Description of the task - Find "(217, 267) none" in the data below; transcribe the line it appears on and each line after it, exactly, to the end, and nothing else.

════════

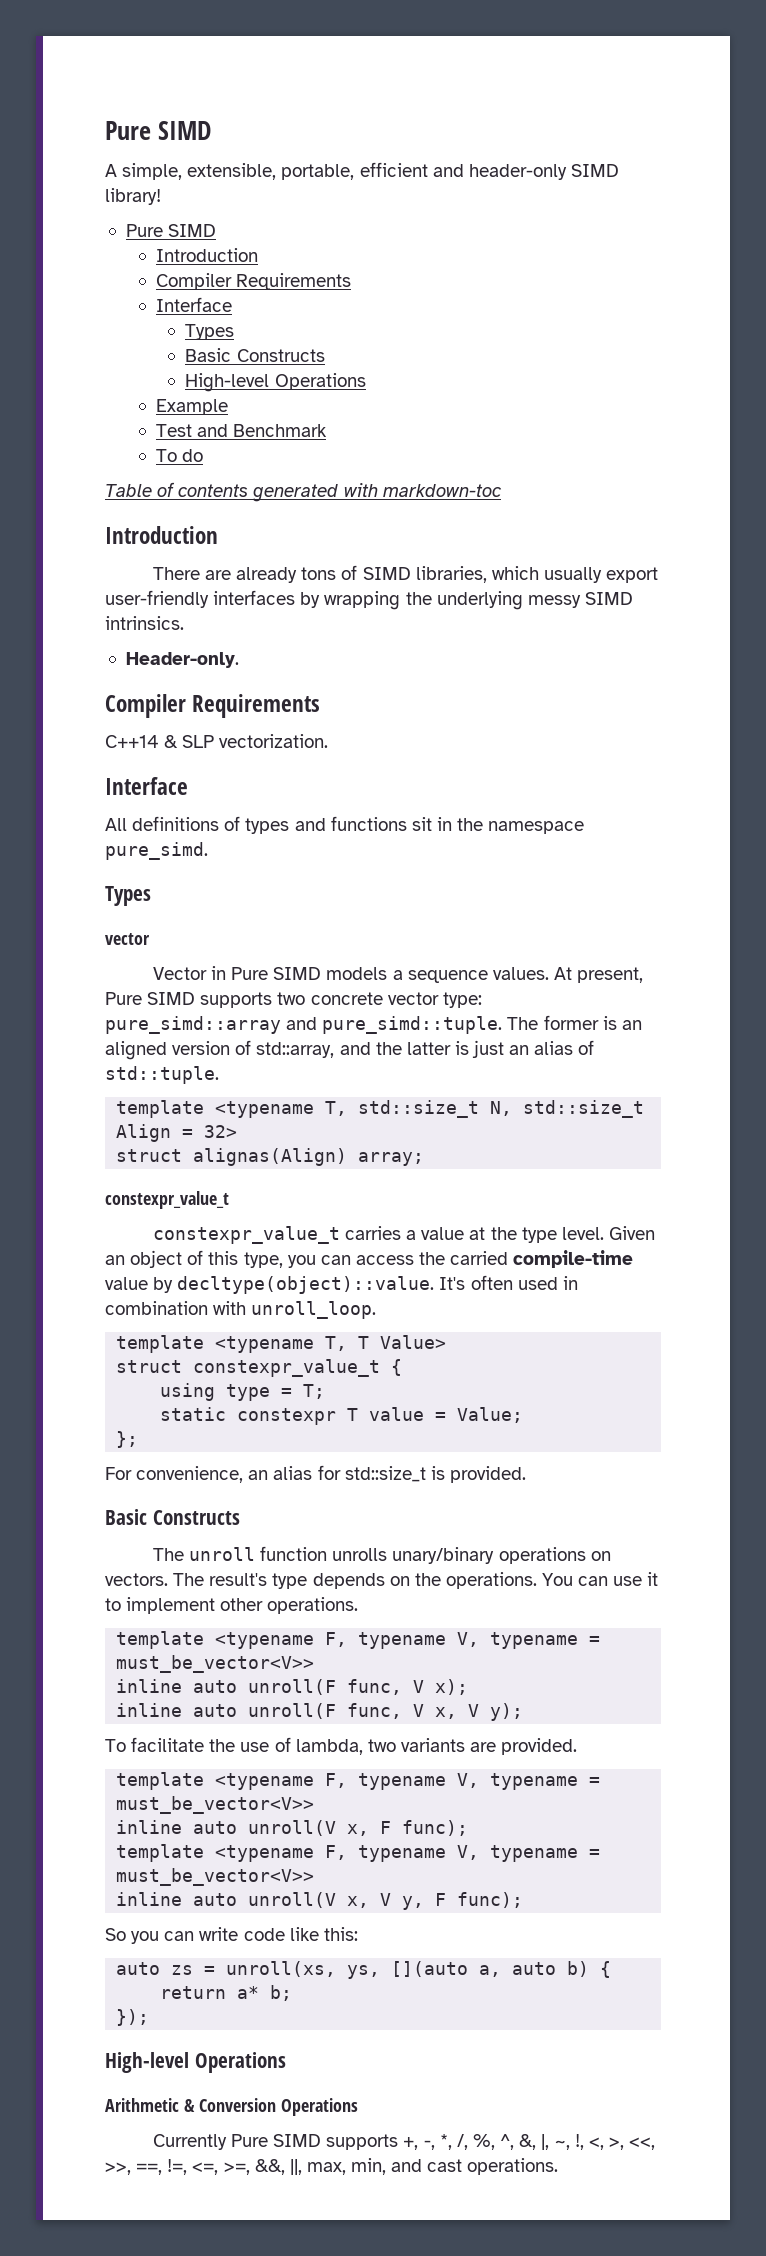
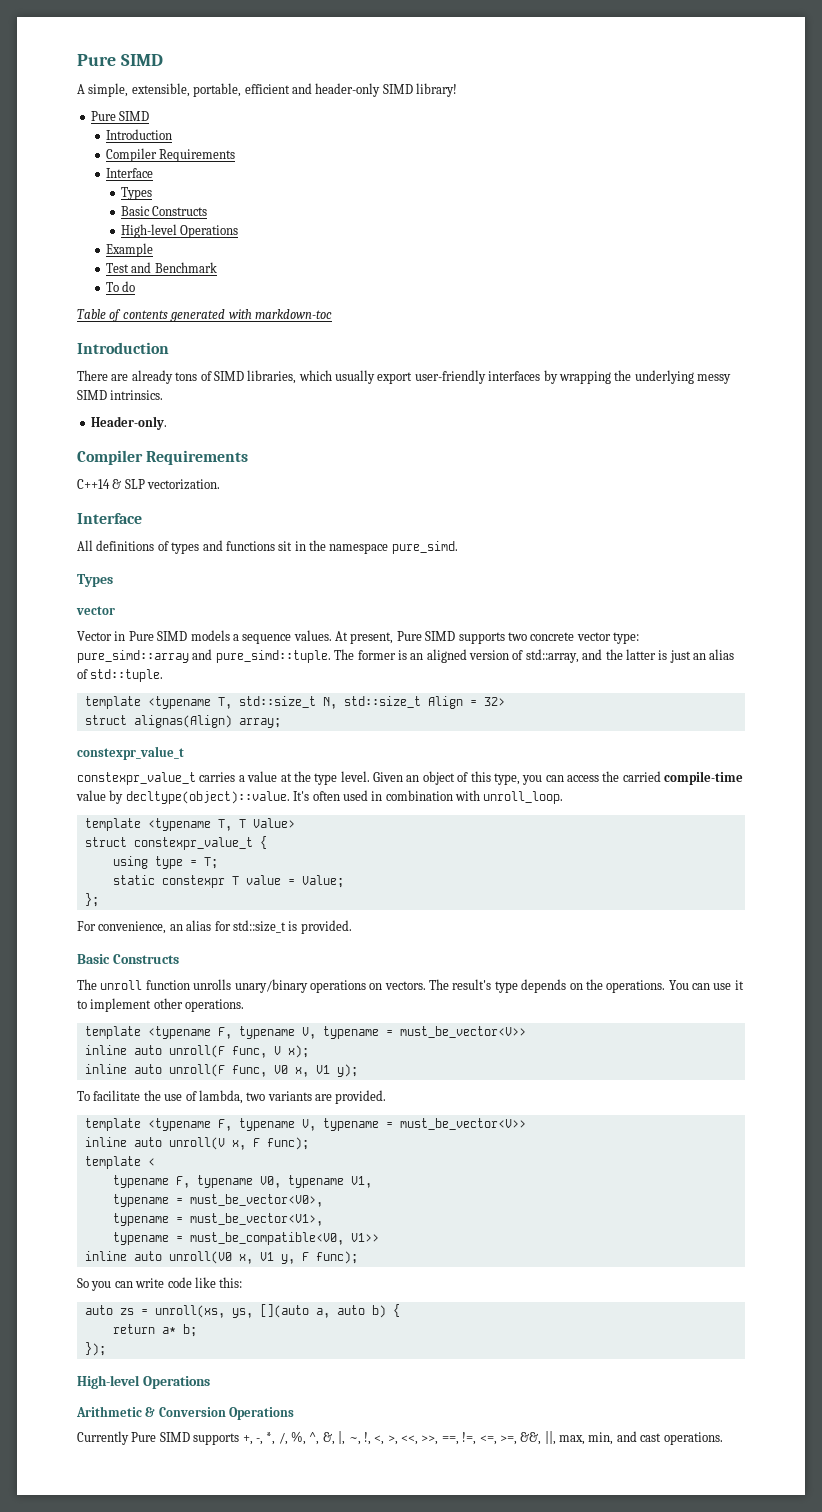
[413,1704,480,1719] V x, V -> [273,1065,330,1077] V0 x, V1
[215,1845,601,1862] [116,1868,315,1886] [116,1892,392,1908] <typename F, typename V, typename = must_be_vector<V>> // inline auto unroll(V x, V -> [147,1158,155,1166] [112,1175,372,1188] [112,1194,323,1207] [112,1213,323,1226] [112,1232,379,1245] [84,1251,274,1264] < // typename F, typename V0, typename V1, // typename = must_be_vector<V0>, // typename = must_be_vector<V1>, // typename = must_be_compatible<V0, V1>> // inline auto unroll(V0 x, V1

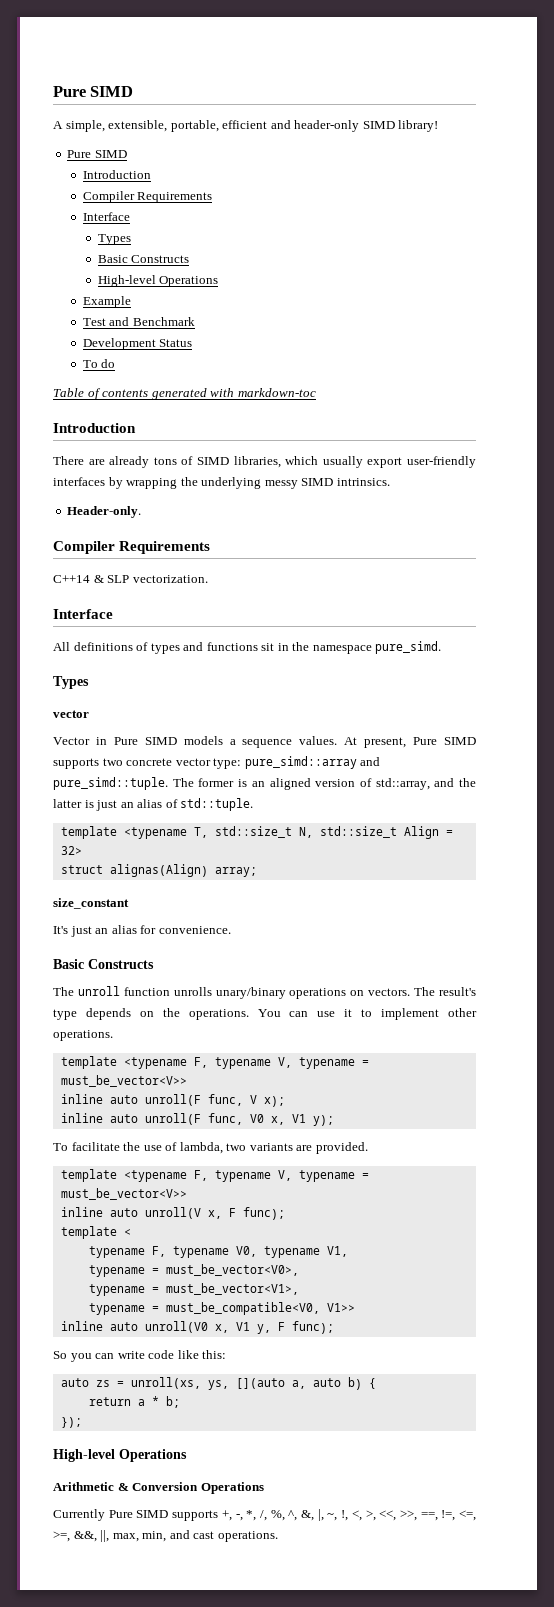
(217, 267) none -> [82,338,193,350] // Development Status
[77,746,184,760] [77,771,744,785] [76,790,564,804] [84,818,295,831] [84,836,267,850] [112,856,218,869] [112,875,344,888] [84,893,99,907] [77,920,352,934] constexpr_value_t // constexpr_value_t carries a value at the type level. Given an object of this type, you can access the carried compile-time value by decltype(object)::value. It's often used in combination with unroll_loop. // template <typename T, T Value> // struct constexpr_value_t { // using type = T; // static constexpr T value = Value; // }; // For convenience, an alias for std::size_t is provided. -> [53,898,129,909] [53,925,231,937] size_constant // It's just an alias for convenience.
[161,1327,176,1334] a* -> [137,1396,159,1406] a *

════════

Result of this exercise -
(217, 267) none -> [82,338,193,350] // Development Status
[77,746,184,760] [77,771,744,785] [76,790,564,804] [84,818,295,831] [84,836,267,850] [112,856,218,869] [112,875,344,888] [84,893,99,907] [77,920,352,934] constexpr_value_t // constexpr_value_t carries a value at the type level. Given an object of this type, you can access the carried compile-time value by decltype(object)::value. It's often used in combination with unroll_loop. // template <typename T, T Value> // struct constexpr_value_t { // using type = T; // static constexpr T value = Value; // }; // For convenience, an alias for std::size_t is provided. -> [53,898,129,909] [53,925,231,937] size_constant // It's just an alias for convenience.
[161,1327,176,1334] a* -> [137,1396,159,1406] a *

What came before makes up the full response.